## Supplied material
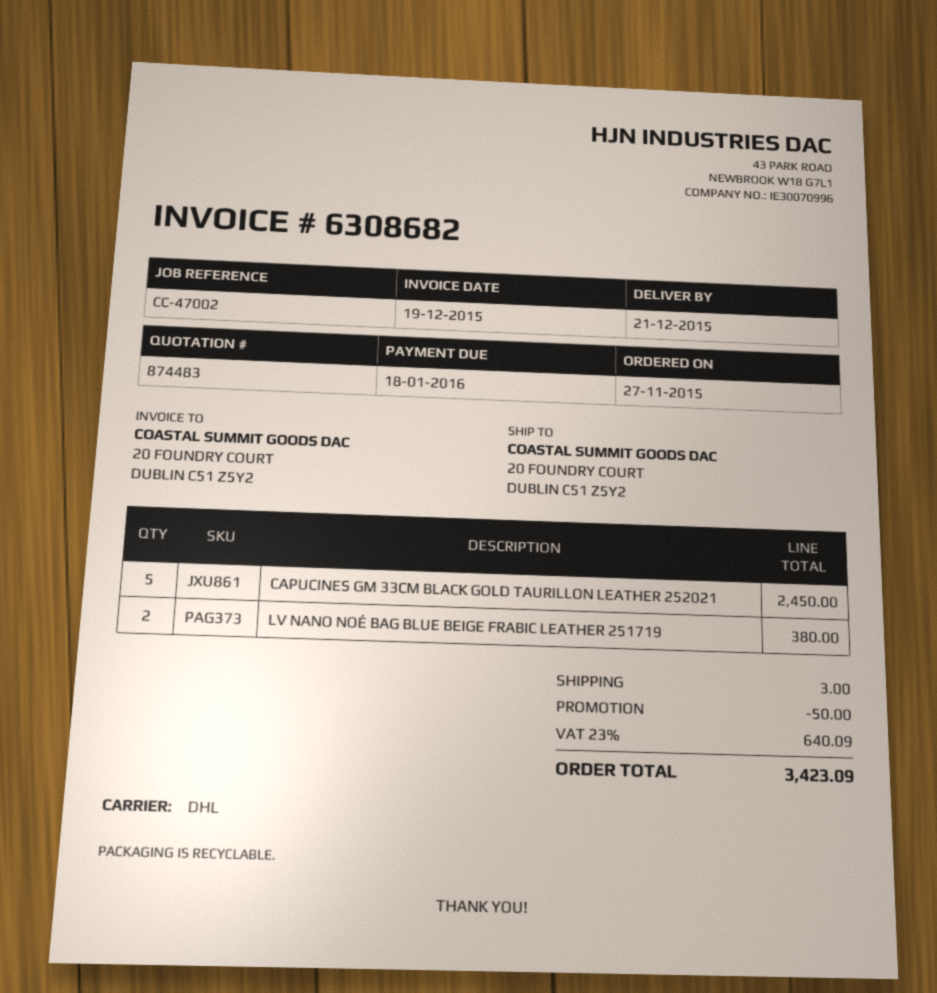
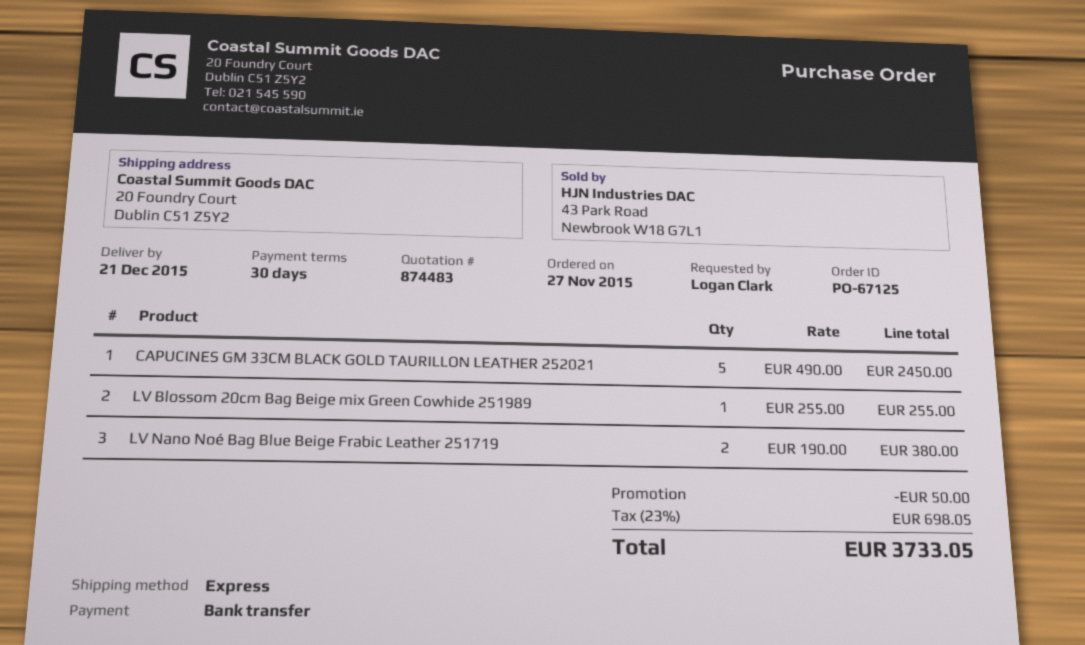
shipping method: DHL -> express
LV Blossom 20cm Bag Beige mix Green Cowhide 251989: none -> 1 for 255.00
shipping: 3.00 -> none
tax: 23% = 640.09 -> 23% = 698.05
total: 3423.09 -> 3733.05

* * *

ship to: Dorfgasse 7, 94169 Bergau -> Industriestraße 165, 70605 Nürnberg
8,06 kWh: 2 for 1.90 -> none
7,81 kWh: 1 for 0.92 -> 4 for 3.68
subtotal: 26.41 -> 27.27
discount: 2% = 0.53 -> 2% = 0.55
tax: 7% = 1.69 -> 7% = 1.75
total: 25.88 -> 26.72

## Problem description
Of the lines above, extract only those from the line with "discount: 2% = 0.53 -> 2% = 0.55" to the line with "total: 25.88 -> 26.72", both included, exactly as written.

## Final answer
discount: 2% = 0.53 -> 2% = 0.55
tax: 7% = 1.69 -> 7% = 1.75
total: 25.88 -> 26.72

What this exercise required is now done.